## TASK
Could you please reproduce all the records below exactly, leaving out the images?
=== STORED DATA ===
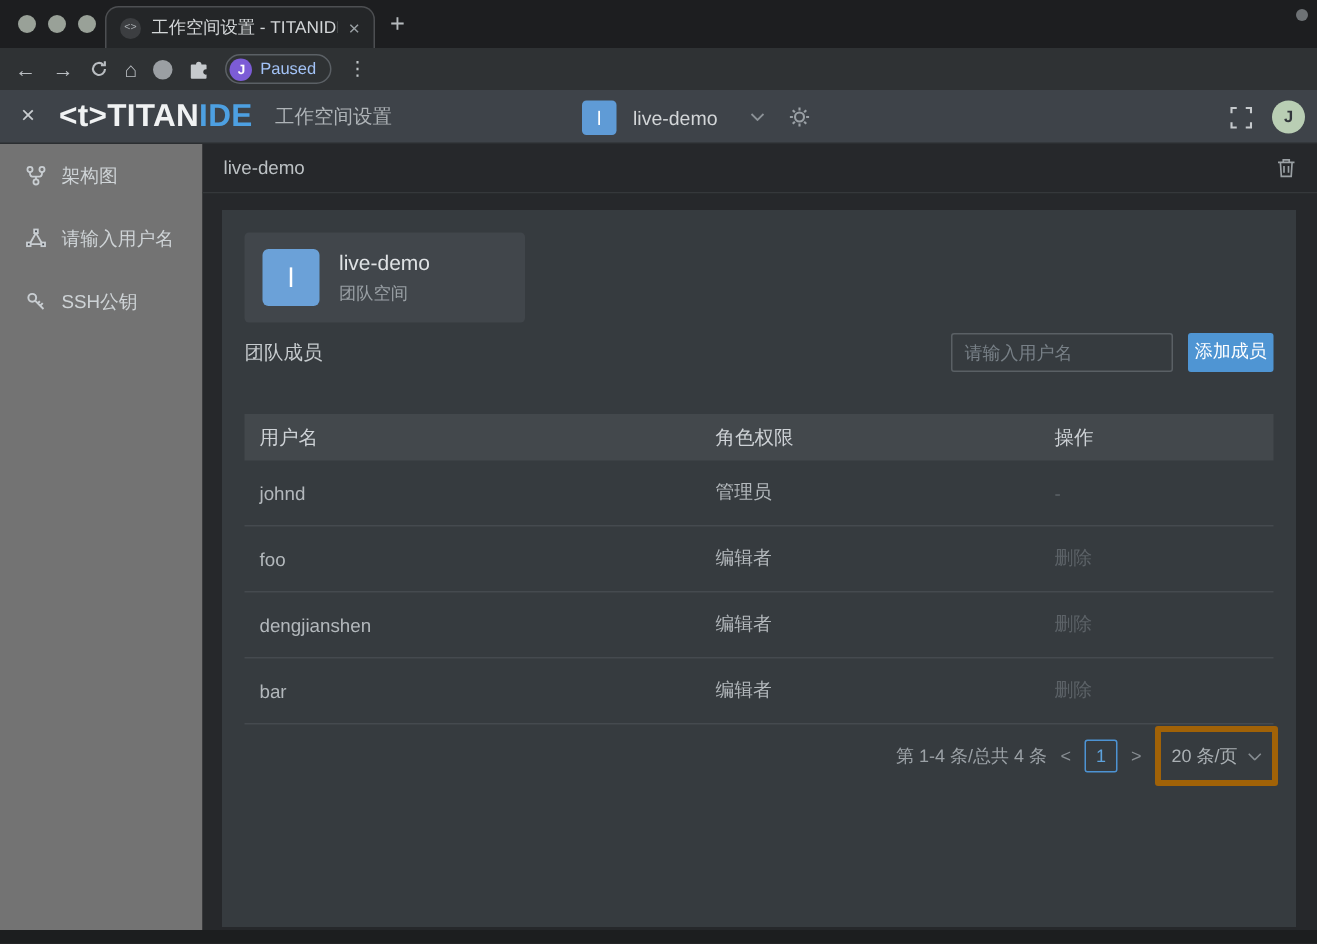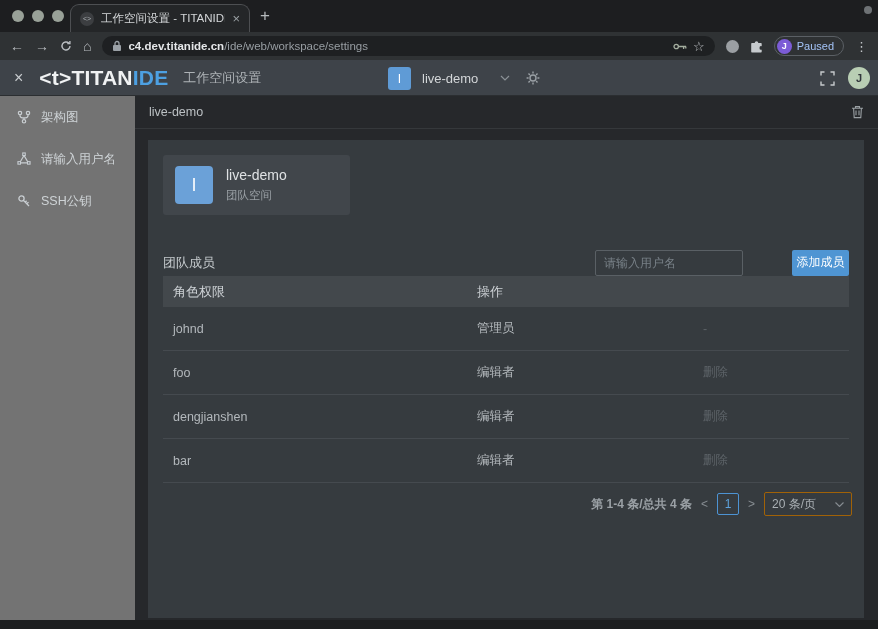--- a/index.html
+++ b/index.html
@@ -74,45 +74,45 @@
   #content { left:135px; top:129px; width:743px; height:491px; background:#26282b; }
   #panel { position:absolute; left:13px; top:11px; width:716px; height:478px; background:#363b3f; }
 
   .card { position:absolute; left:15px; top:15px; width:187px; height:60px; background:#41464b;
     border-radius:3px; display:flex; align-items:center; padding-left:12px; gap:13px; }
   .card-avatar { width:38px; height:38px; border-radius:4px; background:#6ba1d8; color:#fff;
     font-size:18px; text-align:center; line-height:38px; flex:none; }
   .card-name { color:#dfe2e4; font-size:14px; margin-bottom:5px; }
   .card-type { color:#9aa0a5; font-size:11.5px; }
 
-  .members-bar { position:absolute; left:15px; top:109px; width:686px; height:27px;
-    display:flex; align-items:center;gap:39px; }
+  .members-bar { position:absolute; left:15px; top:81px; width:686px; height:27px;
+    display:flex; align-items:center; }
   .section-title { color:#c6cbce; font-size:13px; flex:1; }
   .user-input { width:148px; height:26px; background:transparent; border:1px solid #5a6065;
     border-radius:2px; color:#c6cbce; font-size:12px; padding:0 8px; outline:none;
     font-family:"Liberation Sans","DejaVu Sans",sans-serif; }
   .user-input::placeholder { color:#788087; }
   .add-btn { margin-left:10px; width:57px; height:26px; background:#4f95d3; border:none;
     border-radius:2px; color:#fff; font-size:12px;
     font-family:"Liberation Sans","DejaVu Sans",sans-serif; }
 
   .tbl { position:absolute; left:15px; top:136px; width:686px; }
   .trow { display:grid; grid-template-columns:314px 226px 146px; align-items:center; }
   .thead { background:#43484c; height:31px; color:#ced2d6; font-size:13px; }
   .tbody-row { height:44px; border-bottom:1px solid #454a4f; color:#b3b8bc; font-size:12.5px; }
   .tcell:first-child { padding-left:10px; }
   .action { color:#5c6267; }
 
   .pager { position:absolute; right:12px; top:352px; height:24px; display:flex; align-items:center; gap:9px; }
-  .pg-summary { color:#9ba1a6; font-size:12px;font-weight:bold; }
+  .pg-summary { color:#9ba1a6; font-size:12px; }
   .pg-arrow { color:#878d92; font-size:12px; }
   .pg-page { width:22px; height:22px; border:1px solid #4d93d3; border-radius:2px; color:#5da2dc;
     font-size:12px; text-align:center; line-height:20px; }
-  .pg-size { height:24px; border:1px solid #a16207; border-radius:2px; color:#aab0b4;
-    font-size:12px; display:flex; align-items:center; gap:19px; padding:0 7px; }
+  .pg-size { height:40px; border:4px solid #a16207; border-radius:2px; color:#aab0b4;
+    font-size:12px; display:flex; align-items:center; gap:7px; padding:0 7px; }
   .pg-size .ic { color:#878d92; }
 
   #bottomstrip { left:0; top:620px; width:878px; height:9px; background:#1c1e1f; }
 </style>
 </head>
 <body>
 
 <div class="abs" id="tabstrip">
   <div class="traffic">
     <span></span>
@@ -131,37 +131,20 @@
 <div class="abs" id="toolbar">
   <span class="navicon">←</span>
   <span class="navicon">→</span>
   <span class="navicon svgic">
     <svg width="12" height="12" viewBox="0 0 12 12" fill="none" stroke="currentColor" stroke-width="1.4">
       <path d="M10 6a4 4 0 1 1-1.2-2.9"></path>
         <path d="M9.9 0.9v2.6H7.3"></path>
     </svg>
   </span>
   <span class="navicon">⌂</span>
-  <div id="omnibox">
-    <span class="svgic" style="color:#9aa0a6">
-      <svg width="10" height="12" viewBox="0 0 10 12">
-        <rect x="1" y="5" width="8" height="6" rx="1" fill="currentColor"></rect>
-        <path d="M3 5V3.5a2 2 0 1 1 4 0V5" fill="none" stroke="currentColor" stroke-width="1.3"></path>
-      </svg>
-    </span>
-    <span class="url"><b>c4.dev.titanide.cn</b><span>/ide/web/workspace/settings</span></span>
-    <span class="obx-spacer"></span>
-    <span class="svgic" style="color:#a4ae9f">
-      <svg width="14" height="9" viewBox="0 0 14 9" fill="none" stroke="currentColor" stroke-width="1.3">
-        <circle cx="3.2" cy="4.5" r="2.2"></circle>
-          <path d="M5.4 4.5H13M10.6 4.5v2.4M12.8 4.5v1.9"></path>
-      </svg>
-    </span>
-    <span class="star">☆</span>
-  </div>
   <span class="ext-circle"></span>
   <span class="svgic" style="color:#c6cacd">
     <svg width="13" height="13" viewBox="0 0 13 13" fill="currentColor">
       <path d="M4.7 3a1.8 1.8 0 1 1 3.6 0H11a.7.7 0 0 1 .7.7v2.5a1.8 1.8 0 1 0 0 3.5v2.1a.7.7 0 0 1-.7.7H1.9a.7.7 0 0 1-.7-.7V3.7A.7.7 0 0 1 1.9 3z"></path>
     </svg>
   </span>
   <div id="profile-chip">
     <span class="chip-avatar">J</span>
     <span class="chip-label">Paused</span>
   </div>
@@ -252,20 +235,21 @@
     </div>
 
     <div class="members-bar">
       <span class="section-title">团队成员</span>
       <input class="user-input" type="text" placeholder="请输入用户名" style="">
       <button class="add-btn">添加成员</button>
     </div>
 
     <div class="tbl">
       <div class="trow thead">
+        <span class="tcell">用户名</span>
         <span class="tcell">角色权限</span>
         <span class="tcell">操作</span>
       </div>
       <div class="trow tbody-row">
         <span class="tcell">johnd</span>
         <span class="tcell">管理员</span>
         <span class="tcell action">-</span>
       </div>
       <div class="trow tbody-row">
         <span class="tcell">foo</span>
===
## TASK SOLUTION
--- a/index.html
+++ b/index.html
@@ -74,45 +74,45 @@
   #content { left:135px; top:129px; width:743px; height:491px; background:#26282b; }
   #panel { position:absolute; left:13px; top:11px; width:716px; height:478px; background:#363b3f; }
 
   .card { position:absolute; left:15px; top:15px; width:187px; height:60px; background:#41464b;
     border-radius:3px; display:flex; align-items:center; padding-left:12px; gap:13px; }
   .card-avatar { width:38px; height:38px; border-radius:4px; background:#6ba1d8; color:#fff;
     font-size:18px; text-align:center; line-height:38px; flex:none; }
   .card-name { color:#dfe2e4; font-size:14px; margin-bottom:5px; }
   .card-type { color:#9aa0a5; font-size:11.5px; }
 
-  .members-bar { position:absolute; left:15px; top:109px; width:686px; height:27px;
-    display:flex; align-items:center;gap:39px; }
+  .members-bar { position:absolute; left:15px; top:81px; width:686px; height:27px;
+    display:flex; align-items:center; }
   .section-title { color:#c6cbce; font-size:13px; flex:1; }
   .user-input { width:148px; height:26px; background:transparent; border:1px solid #5a6065;
     border-radius:2px; color:#c6cbce; font-size:12px; padding:0 8px; outline:none;
     font-family:"Liberation Sans","DejaVu Sans",sans-serif; }
   .user-input::placeholder { color:#788087; }
   .add-btn { margin-left:10px; width:57px; height:26px; background:#4f95d3; border:none;
     border-radius:2px; color:#fff; font-size:12px;
     font-family:"Liberation Sans","DejaVu Sans",sans-serif; }
 
   .tbl { position:absolute; left:15px; top:136px; width:686px; }
   .trow { display:grid; grid-template-columns:314px 226px 146px; align-items:center; }
   .thead { background:#43484c; height:31px; color:#ced2d6; font-size:13px; }
   .tbody-row { height:44px; border-bottom:1px solid #454a4f; color:#b3b8bc; font-size:12.5px; }
   .tcell:first-child { padding-left:10px; }
   .action { color:#5c6267; }
 
   .pager { position:absolute; right:12px; top:352px; height:24px; display:flex; align-items:center; gap:9px; }
-  .pg-summary { color:#9ba1a6; font-size:12px;font-weight:bold; }
+  .pg-summary { color:#9ba1a6; font-size:12px; }
   .pg-arrow { color:#878d92; font-size:12px; }
   .pg-page { width:22px; height:22px; border:1px solid #4d93d3; border-radius:2px; color:#5da2dc;
     font-size:12px; text-align:center; line-height:20px; }
-  .pg-size { height:24px; border:1px solid #a16207; border-radius:2px; color:#aab0b4;
-    font-size:12px; display:flex; align-items:center; gap:19px; padding:0 7px; }
+  .pg-size { height:40px; border:4px solid #a16207; border-radius:2px; color:#aab0b4;
+    font-size:12px; display:flex; align-items:center; gap:7px; padding:0 7px; }
   .pg-size .ic { color:#878d92; }
 
   #bottomstrip { left:0; top:620px; width:878px; height:9px; background:#1c1e1f; }
 </style>
 </head>
 <body>
 
 <div class="abs" id="tabstrip">
   <div class="traffic">
     <span></span>
@@ -131,37 +131,20 @@
 <div class="abs" id="toolbar">
   <span class="navicon">←</span>
   <span class="navicon">→</span>
   <span class="navicon svgic">
     <svg width="12" height="12" viewBox="0 0 12 12" fill="none" stroke="currentColor" stroke-width="1.4">
       <path d="M10 6a4 4 0 1 1-1.2-2.9"></path>
         <path d="M9.9 0.9v2.6H7.3"></path>
     </svg>
   </span>
   <span class="navicon">⌂</span>
-  <div id="omnibox">
-    <span class="svgic" style="color:#9aa0a6">
-      <svg width="10" height="12" viewBox="0 0 10 12">
-        <rect x="1" y="5" width="8" height="6" rx="1" fill="currentColor"></rect>
-        <path d="M3 5V3.5a2 2 0 1 1 4 0V5" fill="none" stroke="currentColor" stroke-width="1.3"></path>
-      </svg>
-    </span>
-    <span class="url"><b>c4.dev.titanide.cn</b><span>/ide/web/workspace/settings</span></span>
-    <span class="obx-spacer"></span>
-    <span class="svgic" style="color:#a4ae9f">
-      <svg width="14" height="9" viewBox="0 0 14 9" fill="none" stroke="currentColor" stroke-width="1.3">
-        <circle cx="3.2" cy="4.5" r="2.2"></circle>
-          <path d="M5.4 4.5H13M10.6 4.5v2.4M12.8 4.5v1.9"></path>
-      </svg>
-    </span>
-    <span class="star">☆</span>
-  </div>
   <span class="ext-circle"></span>
   <span class="svgic" style="color:#c6cacd">
     <svg width="13" height="13" viewBox="0 0 13 13" fill="currentColor">
       <path d="M4.7 3a1.8 1.8 0 1 1 3.6 0H11a.7.7 0 0 1 .7.7v2.5a1.8 1.8 0 1 0 0 3.5v2.1a.7.7 0 0 1-.7.7H1.9a.7.7 0 0 1-.7-.7V3.7A.7.7 0 0 1 1.9 3z"></path>
     </svg>
   </span>
   <div id="profile-chip">
     <span class="chip-avatar">J</span>
     <span class="chip-label">Paused</span>
   </div>
@@ -252,20 +235,21 @@
     </div>
 
     <div class="members-bar">
       <span class="section-title">团队成员</span>
       <input class="user-input" type="text" placeholder="请输入用户名" style="">
       <button class="add-btn">添加成员</button>
     </div>
 
     <div class="tbl">
       <div class="trow thead">
+        <span class="tcell">用户名</span>
         <span class="tcell">角色权限</span>
         <span class="tcell">操作</span>
       </div>
       <div class="trow tbody-row">
         <span class="tcell">johnd</span>
         <span class="tcell">管理员</span>
         <span class="tcell action">-</span>
       </div>
       <div class="trow tbody-row">
         <span class="tcell">foo</span>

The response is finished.